Metadata-Version: 2.1
Name: convtools
Version: 0.20.0
Summary: convtools allows to define and reuse conversions for processing collections and csv tables, complex aggregations and joins.
Home-page: UNKNOWN
Author: Nikita Almakov
Author-email: nikita.almakov@gmail.com
License: mit
Project-URL: Documentation, https://convtools.readthedocs.io/en/latest/
Project-URL: Source, https://github.com/westandskif/convtools
Project-URL: Bug Reports, https://github.com/westandskif/convtools/issues
Platform: any
Classifier: Development Status :: 4 - Beta
Classifier: Intended Audience :: Developers
Classifier: License :: OSI Approved :: MIT License
Classifier: Operating System :: OS Independent
Classifier: Programming Language :: Python
Classifier: Programming Language :: Python :: 3 :: Only
Classifier: Programming Language :: Python :: 3.6
Classifier: Programming Language :: Python :: 3.7
Classifier: Programming Language :: Python :: 3.8
Classifier: Programming Language :: Python :: 3.9
Classifier: Programming Language :: Python :: 3.10
Classifier: Topic :: Software Development :: Code Generators
Classifier: Topic :: Software Development :: Libraries
Classifier: Topic :: Software Development :: Libraries :: Python Modules
Classifier: Topic :: Utilities
Requires-Python: >=3.6
Description-Content-Type: text/x-rst; charset=UTF-8
Provides-Extra: testing
License-File: LICENSE.txt
License-File: AUTHORS.rst

=========
convtools
=========

**convtools** is a python library to declaratively define pipelines for
processing collections, doing complex aggregations and joins. It also provides
a helper for stream processing of table-like data (e.g. CSV).
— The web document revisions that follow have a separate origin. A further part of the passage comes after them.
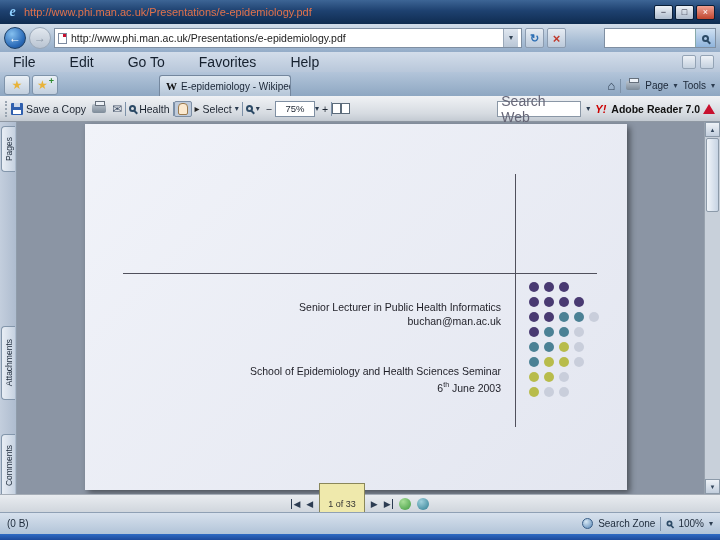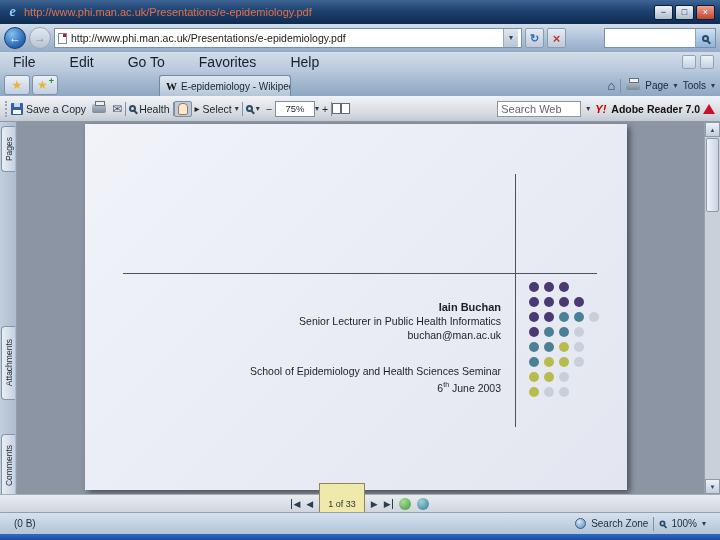--- a/index.html
+++ b/index.html
@@ -109,7 +109,7 @@
   .pagefit-ic.lined{background:linear-gradient(#fff 40%,#9ab 40%,#9ab 50%,#fff 50%);}
   .reader-right{margin-left:auto;display:flex;align-items:center;gap:5px;}
   .searchweb-box{width:84px;height:16px;background:#fff;border:1px solid #8a97a6;
-    font-size:11px;color:#667;display:flex;align-items:center;padding:0 3px;}
+    font-size:14px;color:#667;display:flex;align-items:center;padding:0 3px;}
   .yahoo{color:#c00;font-weight:bold;font-size:11px;font-style:italic;}
   .brand{font-size:10.5px;font-weight:bold;color:#111;display:flex;align-items:center;gap:3px;}
   .adobe-ic{width:0;height:0;border-left:6px solid transparent;

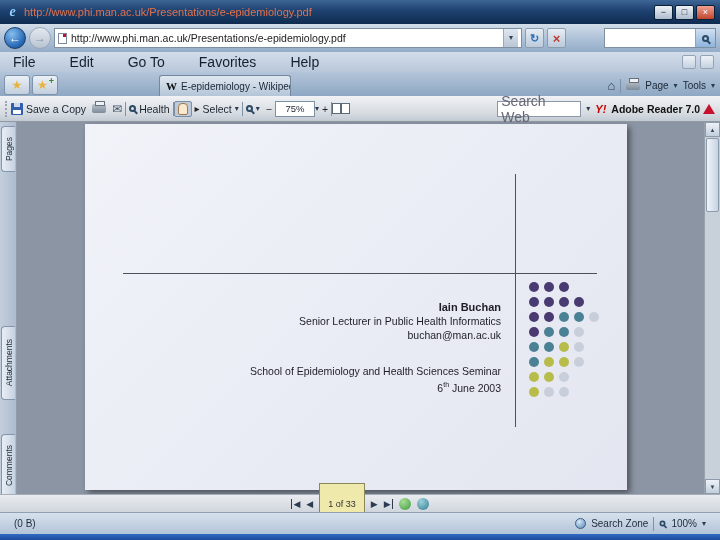--- a/index.html
+++ b/index.html
@@ -321,7 +321,6 @@
         <div class="hrule"></div>
         <div class="vrule"></div>
         <div class="author-block">
-          <div class="author-name">Iain Buchan</div>
           <div>Senior Lecturer in Public Health Informatics</div>
           <div>buchan@man.ac.uk</div>
         </div>

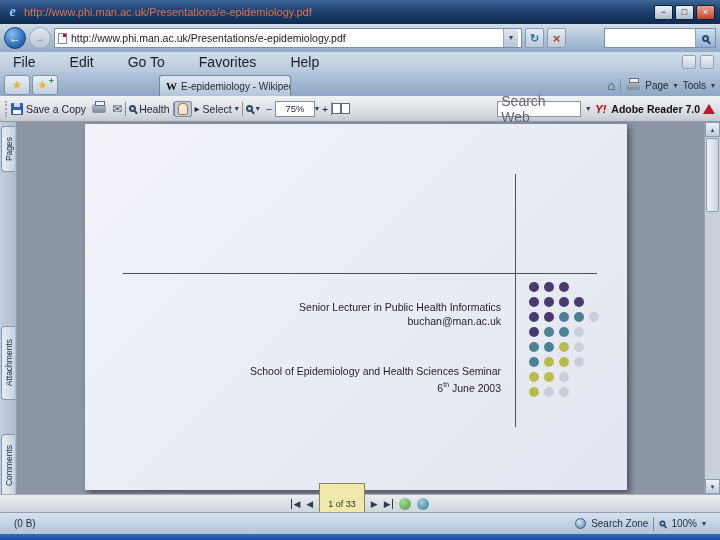--- a/index.html
+++ b/index.html
@@ -171,7 +171,7 @@
   
   #statusbar{position:absolute;left:0;top:512px;width:720px;height:22px;
     background:linear-gradient(#d7e1ed,#b2c4d8);border-top:1px solid #8fa0b4;
-    display:flex;align-items:center;font-size:10px;color:#1d2a3a;padding:0 14px;gap:2px;}
+    display:flex;align-items:center;font-size:10px;color:#1d2a3a;padding:0 7px;gap:2px;}
   .status-right{margin-left:auto;display:flex;align-items:center;gap:5px;}
   .zone-ic{width:11px;height:11px;border-radius:50%;border:1px solid #3a5e86;
     background:radial-gradient(circle at 35% 30%,#d7e8f5,#5a88b8);}

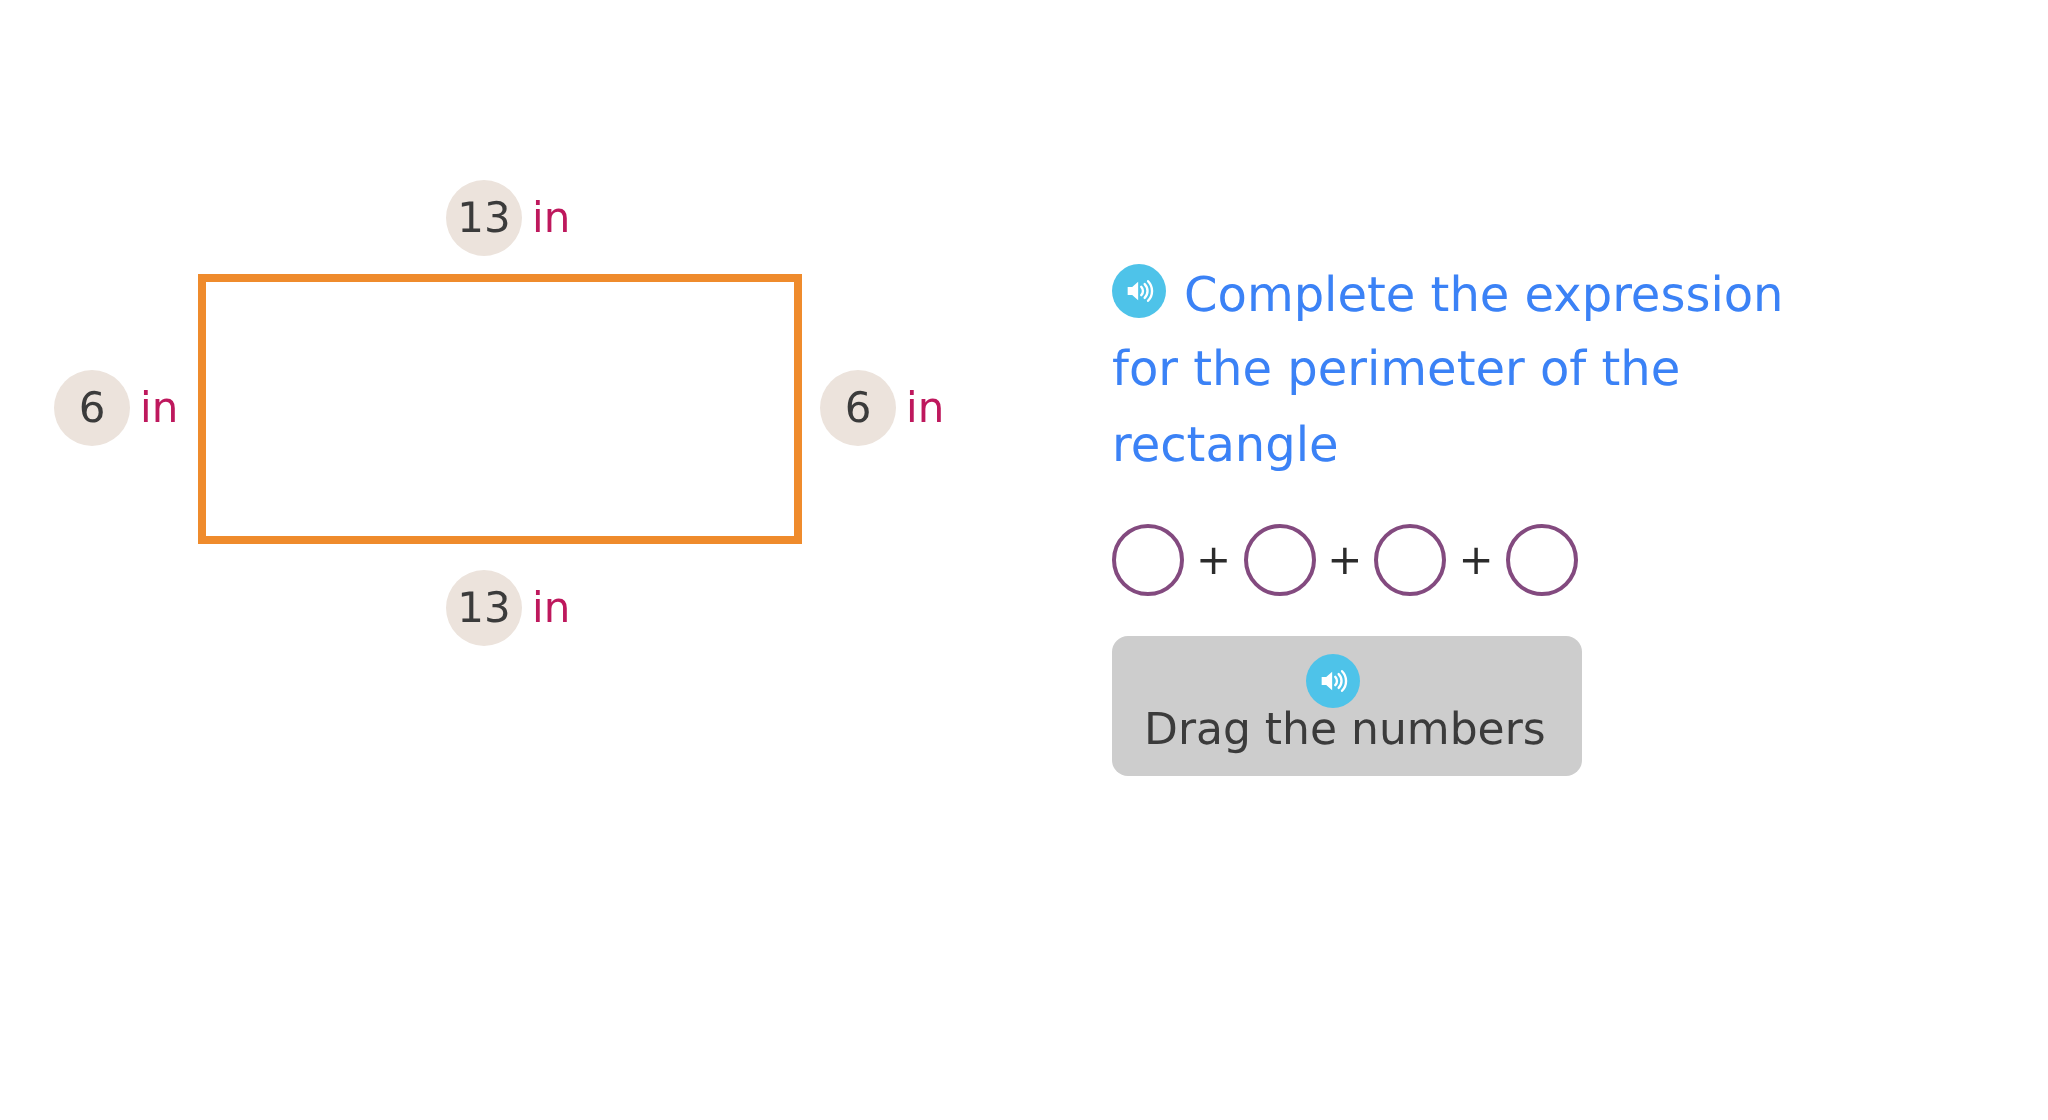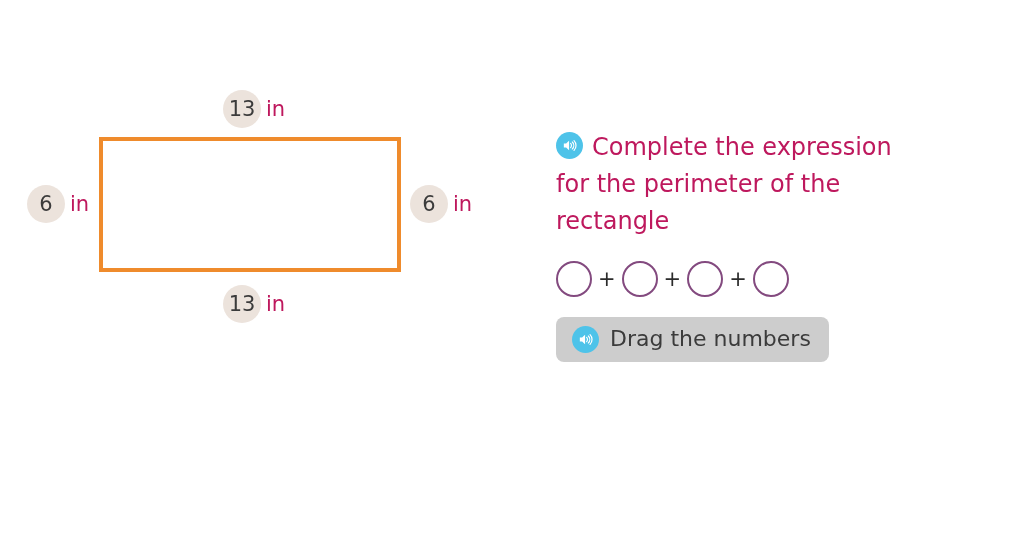--- a/index.html
+++ b/index.html
@@ -86,7 +86,7 @@
   .prompt {
     font-size: 24px;
     line-height: 36px;
-    color: #be185d;
+    color: #3b82f6;
     width: 372px;
   }
   .prompt-text {

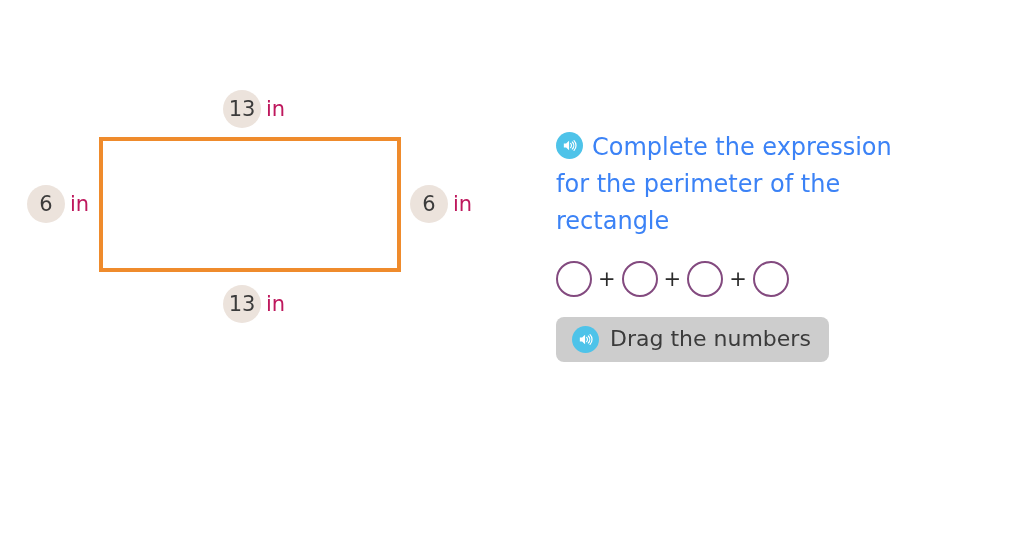--- a/index.html
+++ b/index.html
@@ -144,6 +144,7 @@
     padding: 9px 18px 9px 16px;
     cursor: pointer;
     border: none;
+    flex-direction: column;
   }
   .drag-button .speaker {
     margin-right: 11px;

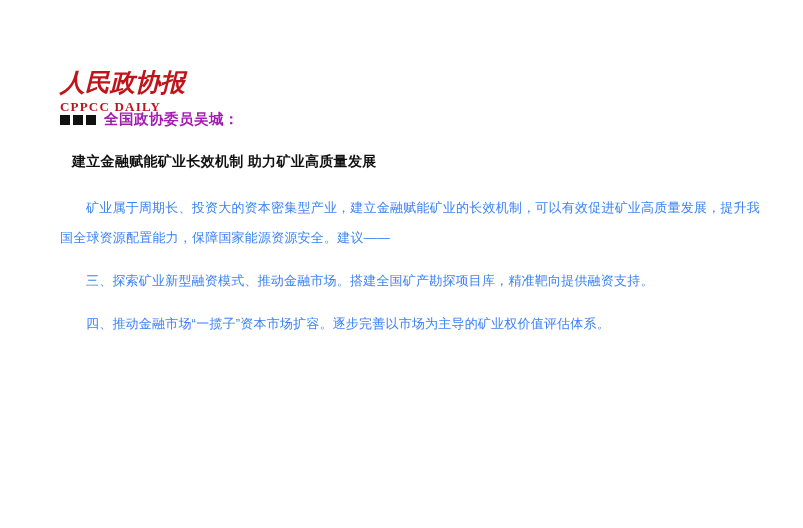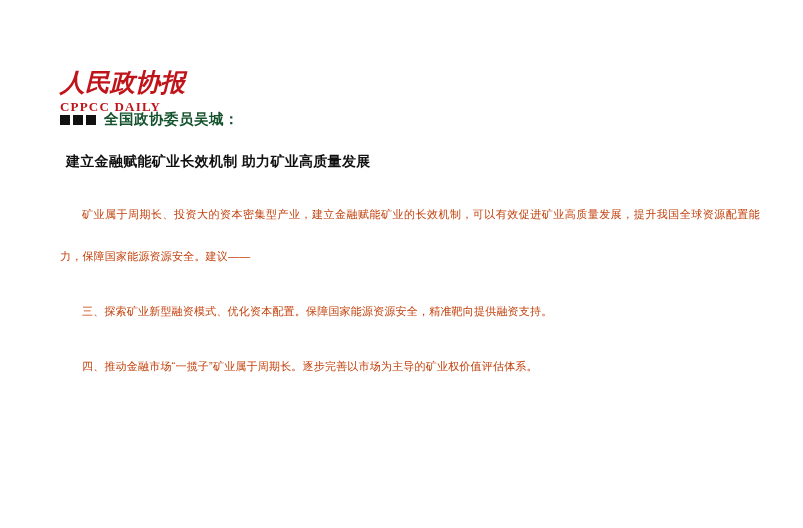--- a/index.html
+++ b/index.html
@@ -55,7 +55,7 @@
   .byline {
     font-size: 14.5px;
     font-weight: bold;
-    color: #14532d;
+    color: #a21caf;
     margin: 0 0 24px 0;
     letter-spacing: 0.5px;
     display: flex;

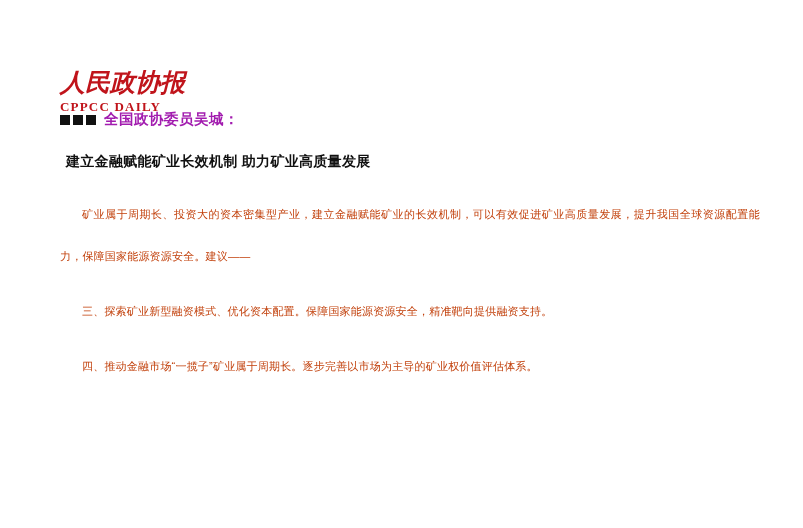--- a/index.html
+++ b/index.html
@@ -82,7 +82,7 @@
     font-size: 14px;
     font-weight: bold;
     color: #111111;
-    margin: 0 0 22px 6px;
+    margin: 0 0 22px 12px;
     letter-spacing: 0.3px;
   }
   p.body-para {

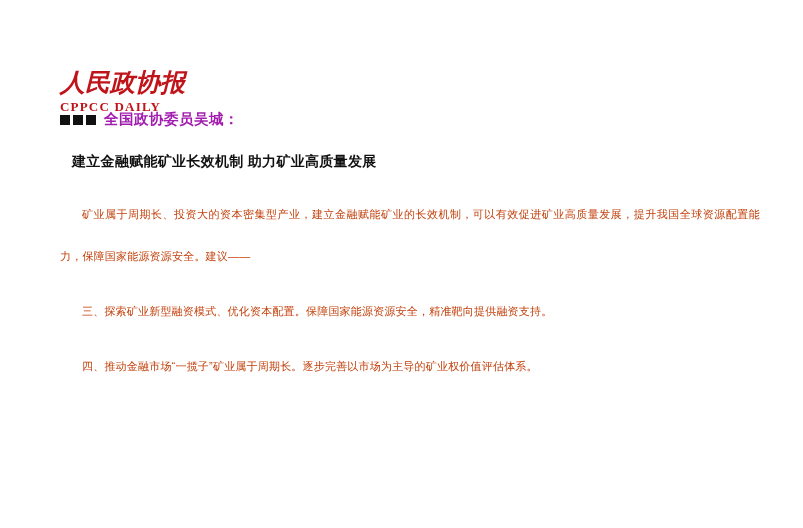--- a/index.html
+++ b/index.html
@@ -86,12 +86,12 @@
     letter-spacing: 0.3px;
   }
   p.body-para {
-    font-size: 11px;
-    line-height: 42px;
+    font-size: 13px;
+    line-height: 30px;
     margin: 0 0 13px 0;
     text-align: justify;
     text-justify: inter-ideograph;
-    color: #c2410c;
+    color: #3b82f6;
     text-indent: 2em;
     letter-spacing: 0.2px;
   }

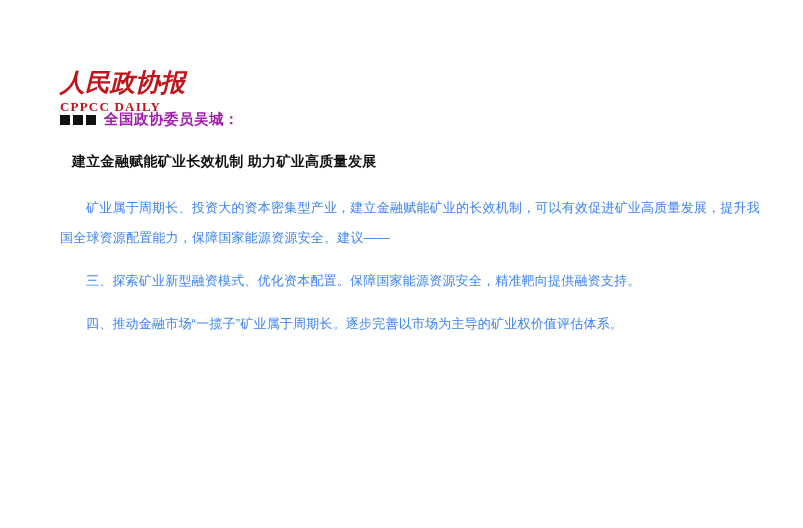--- a/index.html
+++ b/index.html
@@ -118,7 +118,7 @@
     <div class="headline">建立金融赋能矿业长效机制 助力矿业高质量发展</div>
 
     <p class="body-para">矿业属于周期长、投资大的资本密集型产业，建立金融赋能矿业的长效机制，可以有效促进矿业高质量发展，提升我国全球资源配置能力，保障国家能源资源安全。建议——</p>
-    <p class="body-para">三、探索矿业新型融资模式、优化资本配置。保障国家能源资源安全，精准靶向提供融资支持。</p>
+    <p class="body-para">三、探索矿业新型融资模式、推动金融市场。搭建全国矿产勘探项目库，精准靶向提供融资支持。</p>
     <p class="body-para">四、推动金融市场“一揽子”矿业属于周期长。逐步完善以市场为主导的矿业权价值评估体系。</p>
 
   </div>

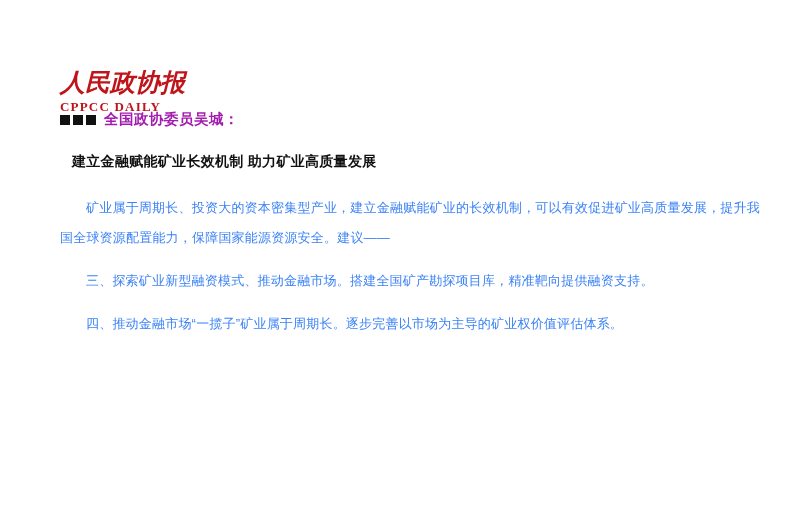--- a/index.html
+++ b/index.html
@@ -119,7 +119,7 @@
 
     <p class="body-para">矿业属于周期长、投资大的资本密集型产业，建立金融赋能矿业的长效机制，可以有效促进矿业高质量发展，提升我国全球资源配置能力，保障国家能源资源安全。建议——</p>
     <p class="body-para">三、探索矿业新型融资模式、推动金融市场。搭建全国矿产勘探项目库，精准靶向提供融资支持。</p>
-    <p class="body-para">四、推动金融市场“一揽子”矿业属于周期长。逐步完善以市场为主导的矿业权价值评估体系。</p>
+    <p class="body-para">四、推动金融市场“一揽子”资本市场扩容。逐步完善以市场为主导的矿业权价值评估体系。</p>
 
   </div>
Conversions foster extensive code reuse. Once defined, these generate ad hoc
code with as much inlining as possible and return compiled ad hoc functions
`(with superfluous loops and conditions removed)`.

.. image:: https://img.shields.io/pypi/pyversions/convtools.svg
    :target: https://pypi.org/project/convtools/

.. image:: https://img.shields.io/github/license/westandskif/convtools.svg
   :target: https://github.com/westandskif/convtools/blob/master/LICENSE.txt

.. image:: https://codecov.io/gh/westandskif/convtools/branch/master/graph/badge.svg
   :target: https://codecov.io/gh/westandskif/convtools

.. image:: https://github.com/westandskif/convtools/workflows/tests/badge.svg
   :target: https://github.com/westandskif/convtools/workflows/tests/badge.svg
   :alt: Tests Status

.. image:: https://readthedocs.org/projects/convtools/badge/?version=latest
   :target: https://convtools.readthedocs.io/en/latest/?badge=latest
   :alt: Documentation Status

.. image:: https://img.shields.io/github/tag/westandskif/convtools.svg
   :target: https://GitHub.com/westandskif/convtools/tags/

.. image:: https://badge.fury.io/py/convtools.svg
   :target: https://badge.fury.io/py/convtools

.. image:: https://pepy.tech/badge/convtools
   :target: https://pepy.tech/project/convtools
   :alt: Downloads

.. image:: https://img.shields.io/twitter/url?label=convtools&style=social&url=https%3A%2F%2Ftwitter.com%2Fconvtools
   :target: https://twitter.com/convtools
   :alt: Twitter URL

Docs
====

* `convtools on Read the Docs <https://convtools.readthedocs.io/en/latest/>`_
* `Cheatsheet <https://convtools.readthedocs.io/en/latest/cheatsheet.html>`_
* `QuickStart <https://convtools.readthedocs.io/en/latest/quick_start.html>`_
* `Table - Stream processing <https://convtools.readthedocs.io/en/latest/tables.html>`_

Why would you need this?
========================

* you love functional programming
* you believe that Python is awesome enough to have powerful aggregations and
  joins
* you need to serialize/deserialize objects
* you need to dynamically define transforms (including at runtime)
* you need to reuse code without function call overhead where possible (inlining)
* you like the idea of having something write ad hoc code for you

____

Every conversion:

* contains the information of how to transform an input
* can be **piped** into another conversion (same as wrapping)
* has a method ``gen_converter`` returning a compiled ad hoc function


Installation:
=============

.. code-block:: bash

   pip install convtools


What's the workflow?
====================

**Contrib / Table helper:**

``Table`` helper allows to massage CSVs and table-like data:
 * join / zip / chain tables
 * take / drop / rename columns
 * filter rows
 * update / update_all values

.. code-block:: python

   from convtools.contrib.tables import Table
   from convtools import conversion as c

   # reads Iterable of rows
   Table.from_rows(
       [(0, -1), (1, 2)],
       header=["a", "b"]
   ).join(
       Table
       # reads tab-separated CSV file
       .from_csv("tests/csvs/ac.csv", header=True, dialect=Table.csv_dialect(delimiter="\t"))
       # casts all column values to int
       .update_all(int)
       # filter rows by condition (convtools conversion)
       .filter(c.col("c") >= 0),
       # joins on column "a" values
       on=["a"],
       how="inner",
   ).into_iter_rows(dict)  # this is a generator to consume (tuple, list are supported to)


**Base conversions:**

.. code-block:: python

   # pip install convtools

   from convtools import conversion as c

   input_data = [{"StoreID": " 123", "Quantity": "123"}]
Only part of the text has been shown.